Sulfate de magnésium nébulisé par rapport au placebo
Trois études (20 à 172 participants) ont été incluses. L'inhalation de magnésium pourrait avoir peu ou pas d'impact sur l'admission à l'hôpital (RC 0,77, IC à 95 % 0,21 à 2,82 ; données probantes d’un niveau de confiance très faible) ou sur la nécessité d'une assistance ventilatoire (VNI ou ventilation mécanique) (RC 0,33, IC à 95 % 0,01 à 8,20 ; données probantes d’un niveau de confiance très faible). Il pourrait entraîner une diminution du nombre d'admissions en USI par rapport au placebo (RC 0,39, IC à 95 % 0,15 à 1,00 ; données probantes d’un niveau de confiance très faible) et une amélioration de la dyspnée (DM -14,37, IC à 95 % -26,00 à -2,74 ; 1 étude, 20 participants ; données probantes d’un niveau de confiance très faible). Aucun événement indésirable grave n'a été rapporté dans les deux groupes. Un décès a été rapporté dans le groupe placebo dans un essai, mais le nombre de participants était trop faible pour tirer une conclusion. Les données probantes de l'effet de l'inhalation de magnésium sur la durée de l'hospitalisation, les critères de jugement de la fonction pulmonaire ou la saturation en oxygène sont limitées. Les études incluses n'ont pas rapporté d'événements indésirables.

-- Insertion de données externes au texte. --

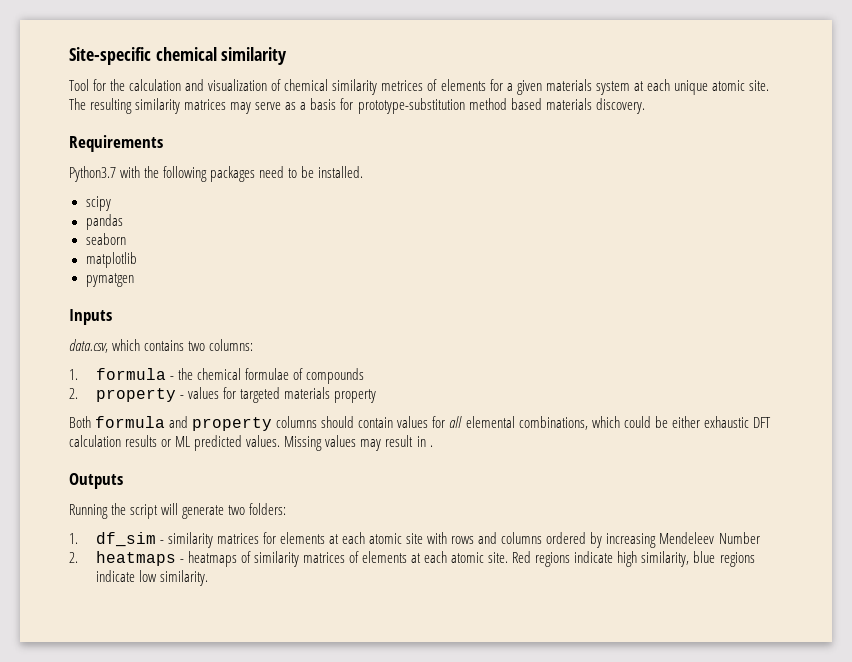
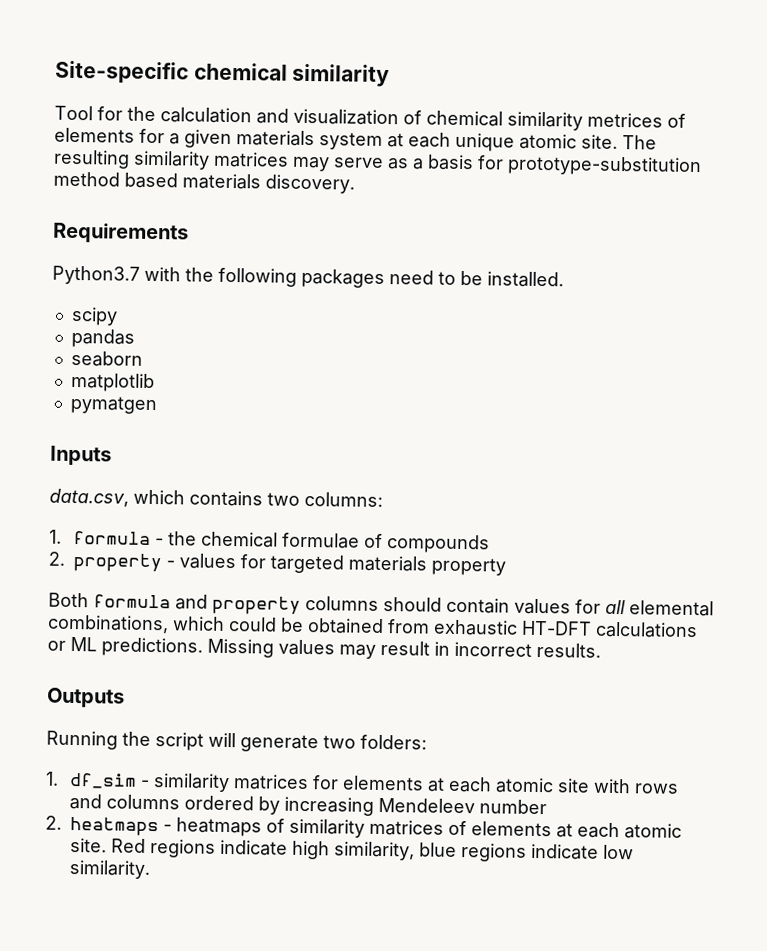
[671,416,771,428] [69,435,281,451] either exhaustic DFT calculation results or ML predicted values. -> [307,618,698,639] [47,636,203,657] obtained from exhaustic HT-DFT calculations or ML predictions.
[429,445,433,447] . -> [454,641,601,658] incorrect results.
[718,532,760,544] Number -> [478,799,547,815] number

Sulfate de magnésium par rapport au bromure d'ipratropium
Une seule étude avec 124 participants a évalué le sulfate de magnésium nébulisé plus une perfusion intraveineuse de magnésium par rapport à l'ipratropium nébulisé plus une solution saline normale intraveineuse. Il y avait peu ou pas de différence entre ces groupes en termes d'admission à l'hôpital (RC 1,62, IC à 95 % 0,78 à 3,37), d'intubation endotrachéale (RC 1,69, IC à 95 % 0,61 à 4,71) et de durée de séjour à l'hôpital (DM 1,10 jours, IC à 95 % -0,22 à 2,42), toutes ces données probantes étant assorties d’un niveau de confiance très faible. Il n'y avait pas de données disponibles pour la ventilation non invasive, l'admission en soins intensifs et les événements indésirables graves. Les événements indésirables n'ont pas été rapportés.